Nissan 350Z: There’s a replacement on the way, the 370Z, which is good news for those of you looking to pick up a 350Z on the cheap. Yes, the big V6 is thirsty, but it’s built like a brick wotsit and you’ll look far cooler than in a Porsche Boxster.

Mazda MX-5: It had to be on the list somewhere, didn’t it? Sensible running costs, good economy and masses of rear drive thrills from the Car That Every Motoring Publication Has To Recommend At Some Point During Any List. So there we go.

Mercedes SL 55: OK, a huge V8-ed roadster might not seem like a natural credit crunch choice, but with the SL 63 just arrived, this is an eminently sensible used buy. OK, not eminently sensible. Really quite silly. But it is a fraction more economical than the 63, and maybe just a bit purer to drive.

Lamborghini LP560-4: Yes, we’re getting a bit silly now. But the new Gallardo is more economical and cleaner than the old one.

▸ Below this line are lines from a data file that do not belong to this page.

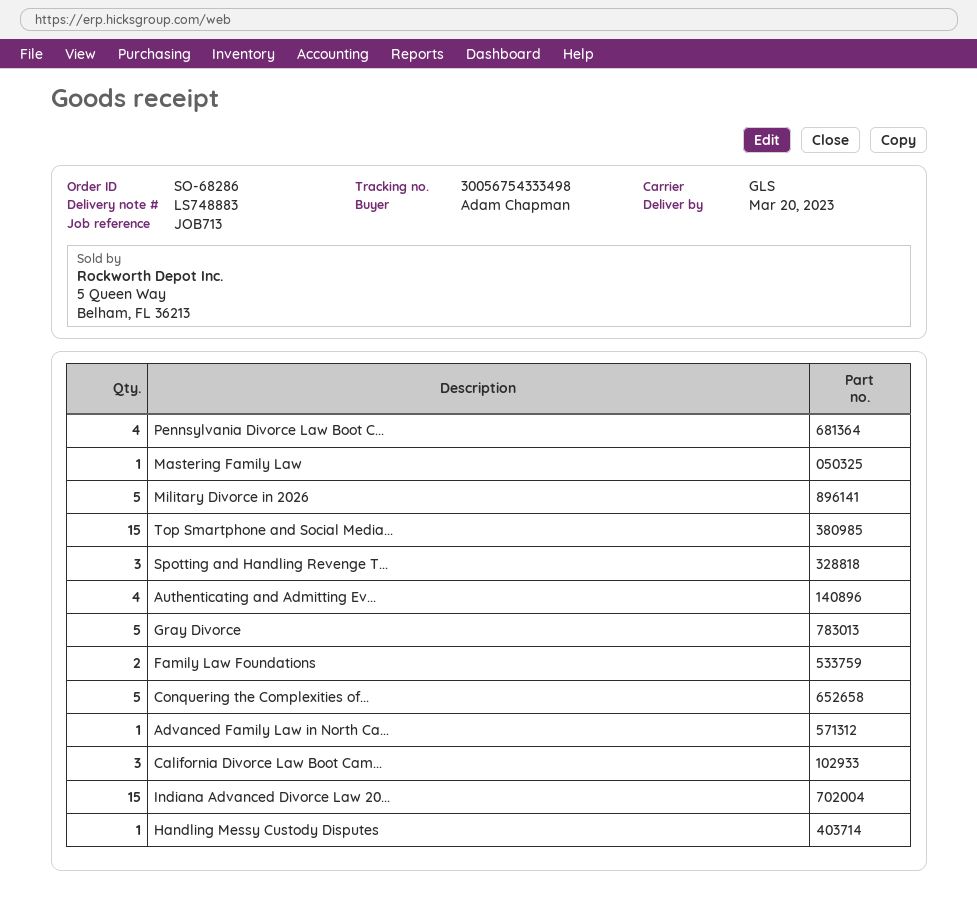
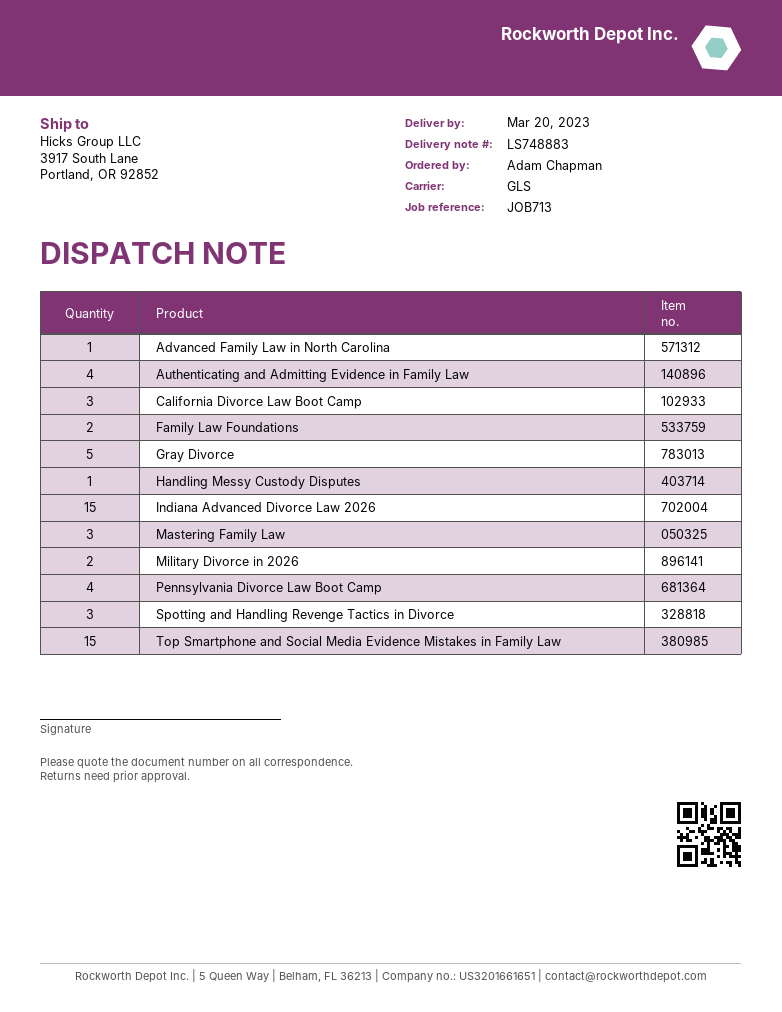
Mastering Family Law: 1 -> 3
Military Divorce in 2026: 5 -> 2
Conquering the Complexities of...: 5 -> none

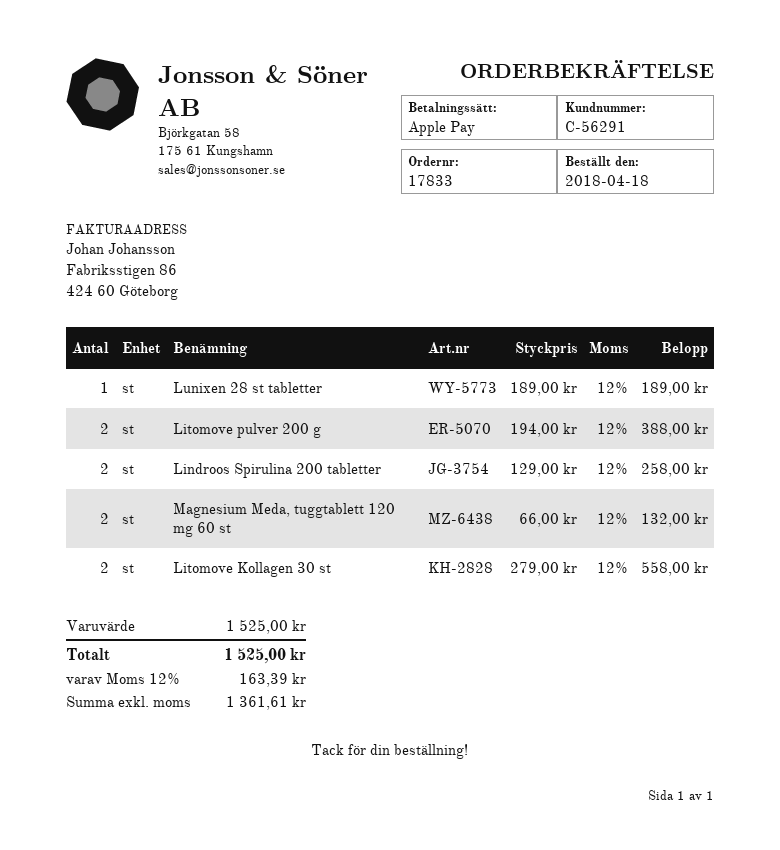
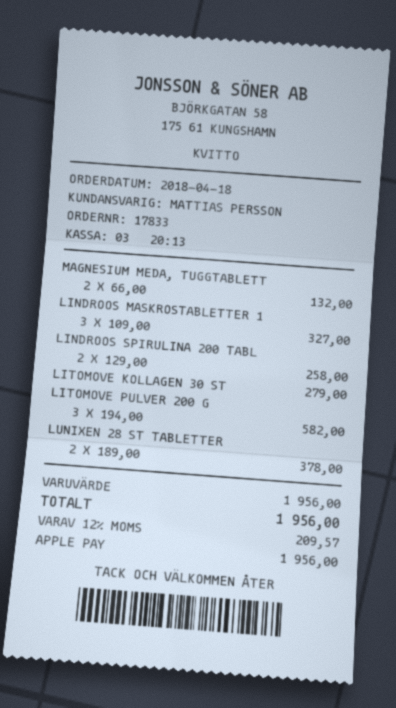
Lunixen 28 st tabletter: 1 x 189.00 = 189.00 -> 2 x 189.00 = 378.00
Litomove pulver 200 g: 2 x 194.00 = 388.00 -> 3 x 194.00 = 582.00
Litomove Kollagen 30 st: 2 x 279.00 = 558.00 -> 1 x 279.00 = 279.00
LINDROOS MASKROSTABLETTER 1: none -> 3 x 109.00 = 327.00
subtotal: 1525.00 -> 1956.00
tax: 12% = 163.39 -> 12% = 209.57
total: 1525.00 -> 1956.00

And destined to be a future classic, so crate it up in the garage and you’ll be laughing in 20 years time. (Top Gear accepts no responsibility for unwise investments made on our recommendation.)

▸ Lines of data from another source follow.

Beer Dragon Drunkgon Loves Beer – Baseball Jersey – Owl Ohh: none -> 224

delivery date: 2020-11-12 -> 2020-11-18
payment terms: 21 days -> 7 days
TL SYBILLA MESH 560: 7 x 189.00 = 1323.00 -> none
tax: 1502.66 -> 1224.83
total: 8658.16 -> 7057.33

Aston Martin One-77: And now we’re in the realms of really silly. But think about it – if you can stump up the million-quid list price and lock it away for a couple of decades, is there really any chance of it going down in price? Yes. Yes there is.

And, finally, at the risk of sounding a bit Classic Smoking Jacket Monthly, don’t forget that cars registered before 1973 are road tax exempt. So follow JC’s advice and get yourself something old and extravagant. 1966 Porsche 911S? Aston DB4? Ferrari Dino 246? More sensible buying advice brought to you by Top Gear…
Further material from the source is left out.